*SUPPLIED RECORDS:*
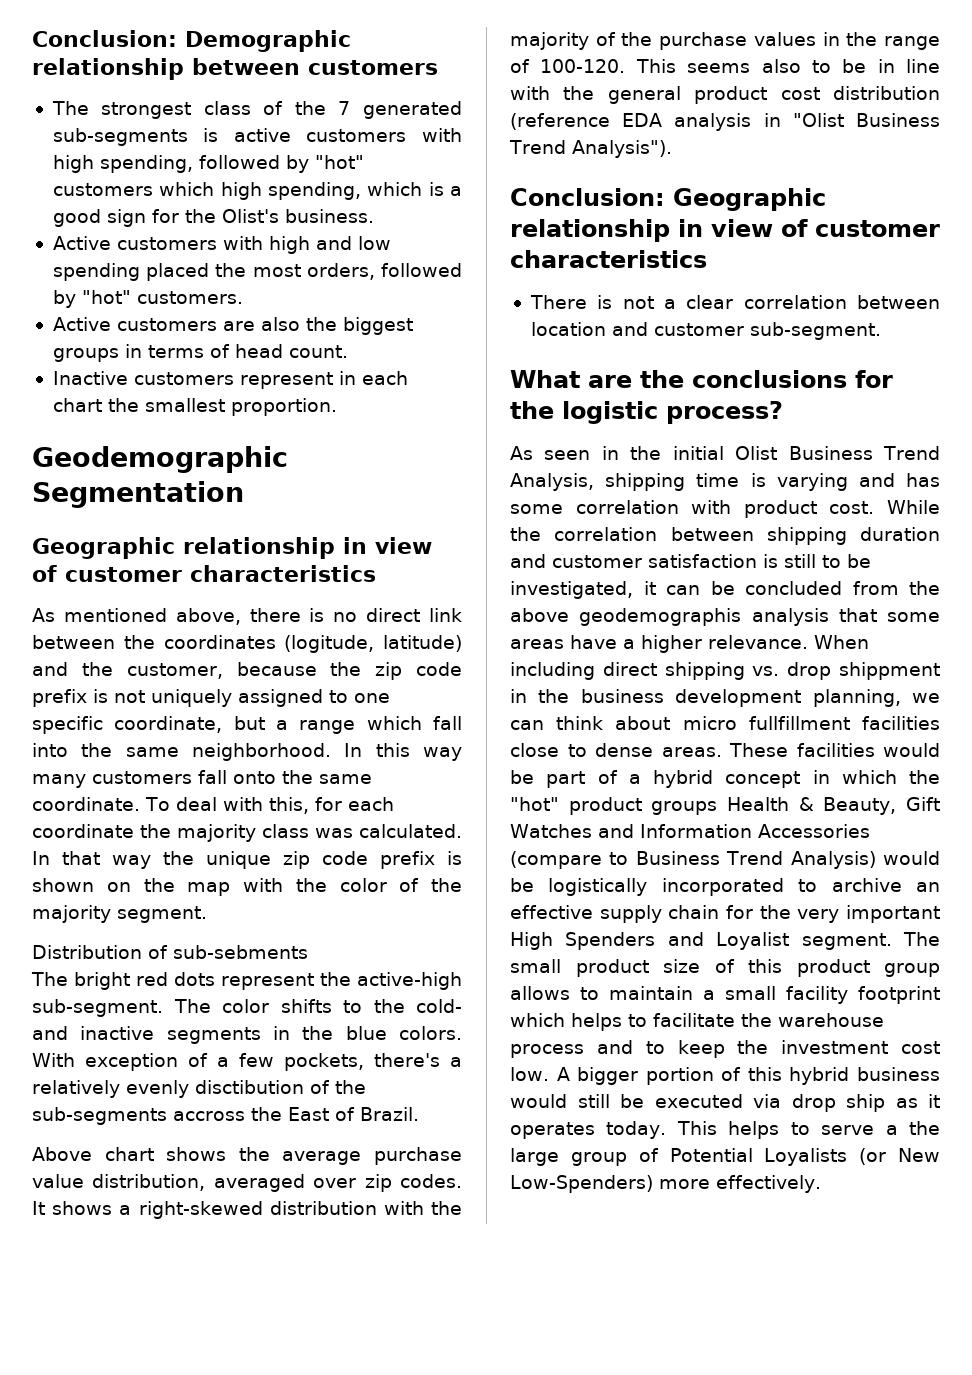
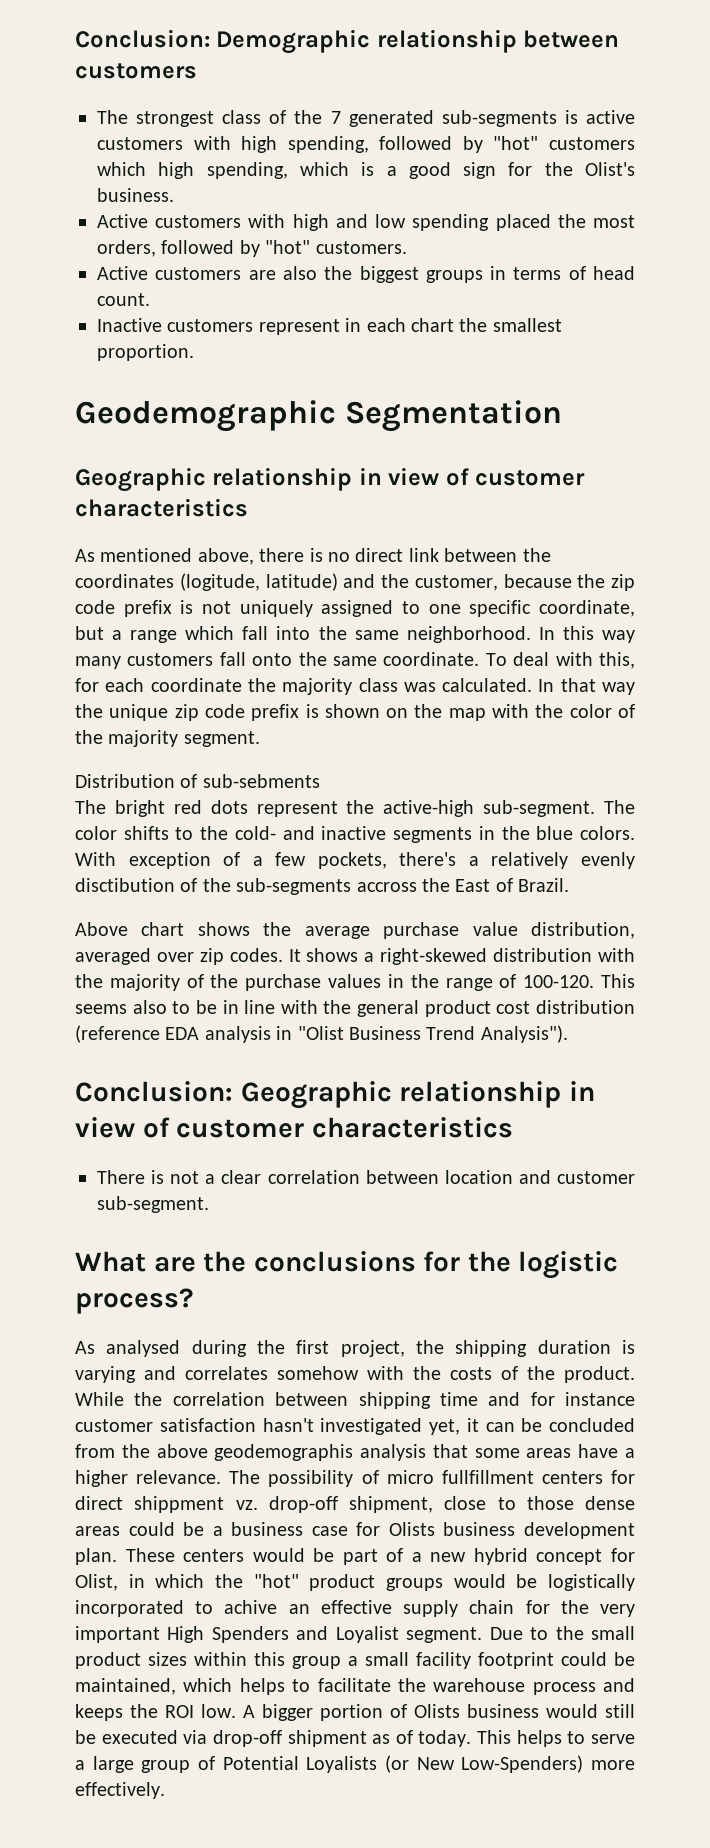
[544,446,941,460] [510,473,940,491] [510,500,875,518] seen in the initial Olist Business Trend Analysis, shipping time is varying and has some correlation with product cost. -> [106,1340,635,1357] [75,1366,635,1383] analysed during the first project, the shipping duration is varying and correlates somehow with the costs of the product.
[860,527,940,541] [510,554,871,568] [510,581,633,599] duration and customer satisfaction is still to be investigated, -> [439,1392,635,1406] [75,1418,460,1435] time and for instance customer satisfaction hasn't investigated yet,
[814,635,869,649] [510,662,940,680] [510,689,940,707] [510,716,940,730] [510,743,875,757] When including direct shipping vs. drop shippment in the business development planning, we can think about micro fullfillment facilities close to dense areas. These facilities -> [229,1470,635,1487] [75,1496,635,1513] [75,1522,635,1539] [75,1548,245,1565] The possibility of micro fullfillment centers for direct shippment vz. drop-off shipment, close to those dense areas could be a business case for Olists business development plan. These centers
(641, 779) none -> [430,1552,467,1562] new
(801, 779) none -> [611,1548,636,1562] [75,1574,118,1591] for Olist,
[727,797,940,815] [510,824,870,838] [510,851,876,869] Health & Beauty, Gift Watches and Information Accessories (compare to Business Trend Analysis) -> (443, 1584) none
[831,878,902,892] archive -> [224,1600,278,1614] achive
[903,932,940,946] [510,959,940,977] [510,986,693,1000] The small product size of this product group allows to maintain -> [489,1626,636,1640] [75,1652,341,1669] Due to the small product sizes within this group
(940, 995) none -> [561,1652,635,1666] [75,1678,176,1695] could be maintained,
[645,1040,940,1058] to keep the investment cost -> [75,1704,194,1721] keeps the ROI
[747,1067,850,1085] this hybrid -> [414,1704,460,1718] Olists
[791,1094,940,1112] [510,1122,595,1139] drop ship as it operates -> [212,1730,413,1747] drop-off shipment as of
[909,1121,940,1135] the -> (85, 1765) none

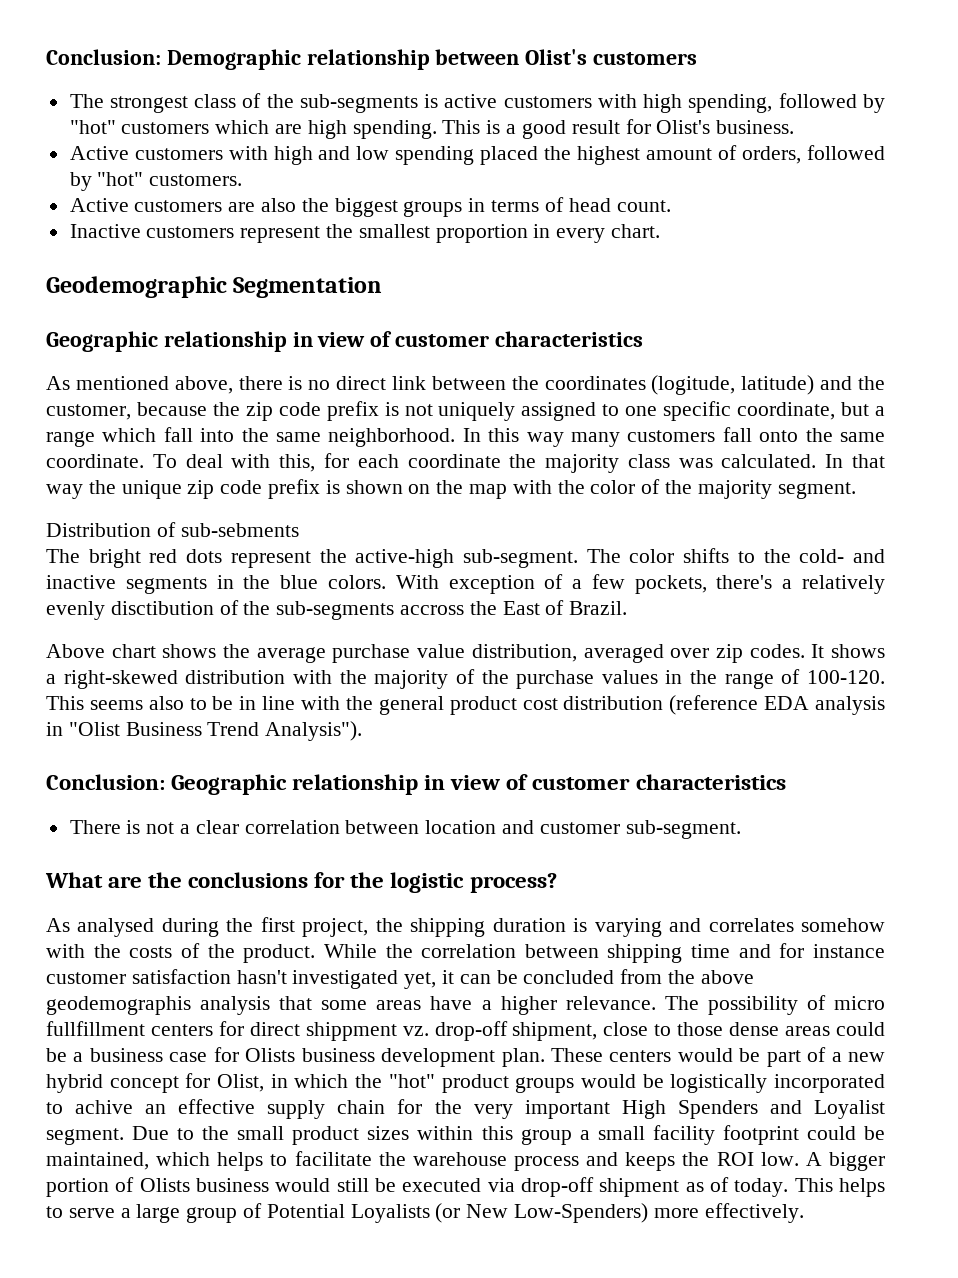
(620, 39) none -> [525,49,588,65] Olist's
[330,110,434,127] 7 generated -> (294, 101) none
[158,162,573,179] high spending, which is a good sign for the -> [275,119,651,139] are high spending. This is a good result for
[593,215,635,228] most -> [577,145,738,165] highest amount of
[345,318,562,332] [97,344,194,361] in each chart the smallest proportion. -> [326,224,661,243] the smallest proportion in every chart.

*WORK REQUEST:*
Which lines above hold the string "shipping"? Show each of them.

*SOLUTION FOR THIS PROBLEM:*
[544,446,941,460] [510,473,940,491] [510,500,875,518] seen in the initial Olist Business Trend Analysis, shipping time is varying and has some correlation with product cost. -> [106,1340,635,1357] [75,1366,635,1383] analysed during the first project, the shipping duration is varying and correlates somehow with the costs of the product.
[814,635,869,649] [510,662,940,680] [510,689,940,707] [510,716,940,730] [510,743,875,757] When including direct shipping vs. drop shippment in the business development planning, we can think about micro fullfillment facilities close to dense areas. These facilities -> [229,1470,635,1487] [75,1496,635,1513] [75,1522,635,1539] [75,1548,245,1565] The possibility of micro fullfillment centers for direct shippment vz. drop-off shipment, close to those dense areas could be a business case for Olists business development plan. These centers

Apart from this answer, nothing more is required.